Segment Start: MATERIAL FOR THIS TASK

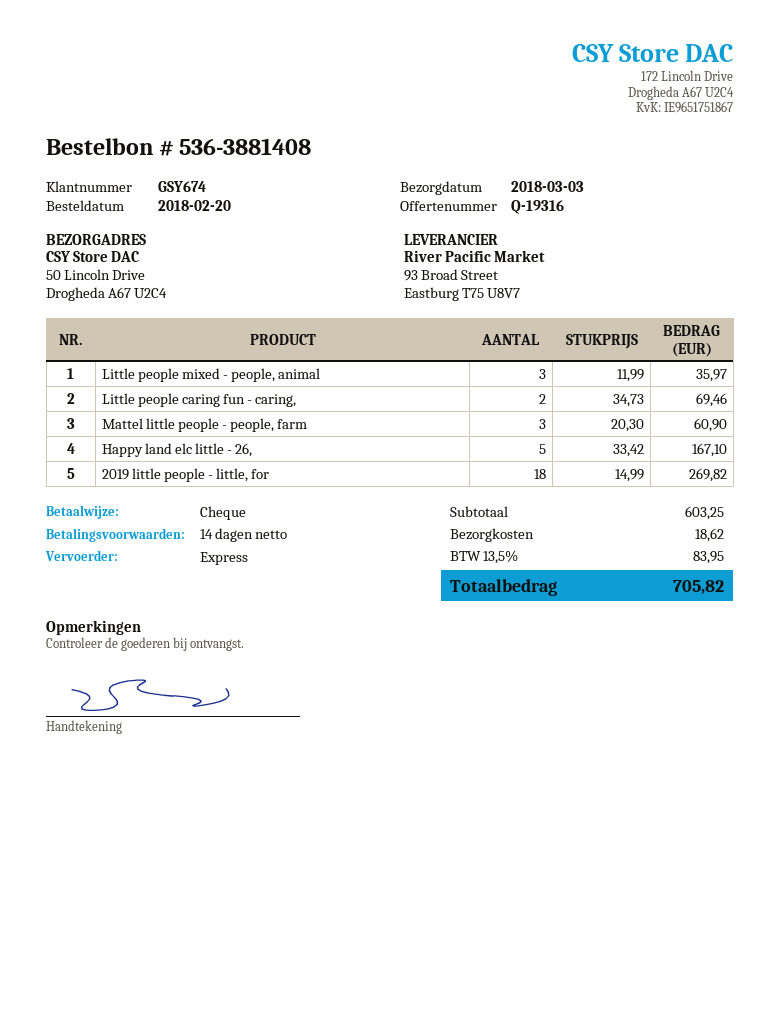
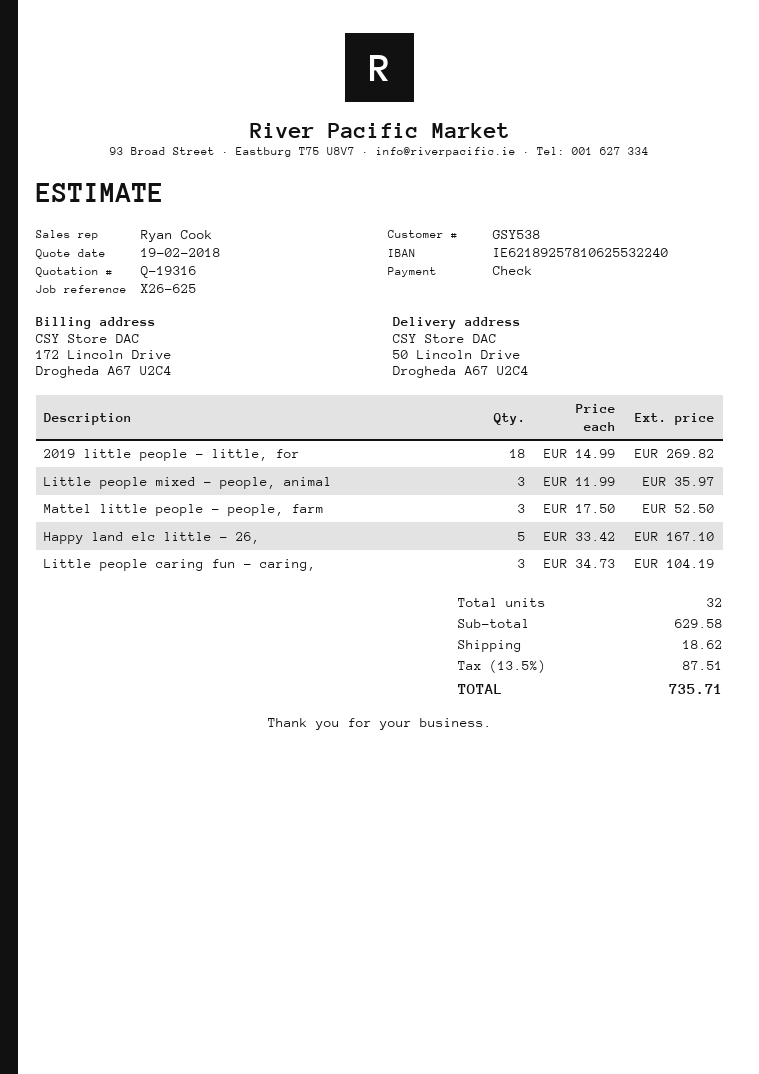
customer number: GSY674 -> GSY538
Little people caring fun - caring,: 2 x 34.73 = 69.46 -> 3 x 34.73 = 104.19
Mattel little people - people, farm: 3 x 20.30 = 60.90 -> 3 x 17.50 = 52.50
subtotal: 603.25 -> 629.58
tax: 13.5% = 83.95 -> 13.5% = 87.51
total: 705.82 -> 735.71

Segment End: MATERIAL FOR THIS TASK

- WHAT TO WORK ON
Your response should reproduce the entire listing verbatim, minus the pictures.

- EXPECTED ANSWER
customer number: GSY674 -> GSY538
Little people caring fun - caring,: 2 x 34.73 = 69.46 -> 3 x 34.73 = 104.19
Mattel little people - people, farm: 3 x 20.30 = 60.90 -> 3 x 17.50 = 52.50
subtotal: 603.25 -> 629.58
tax: 13.5% = 83.95 -> 13.5% = 87.51
total: 705.82 -> 735.71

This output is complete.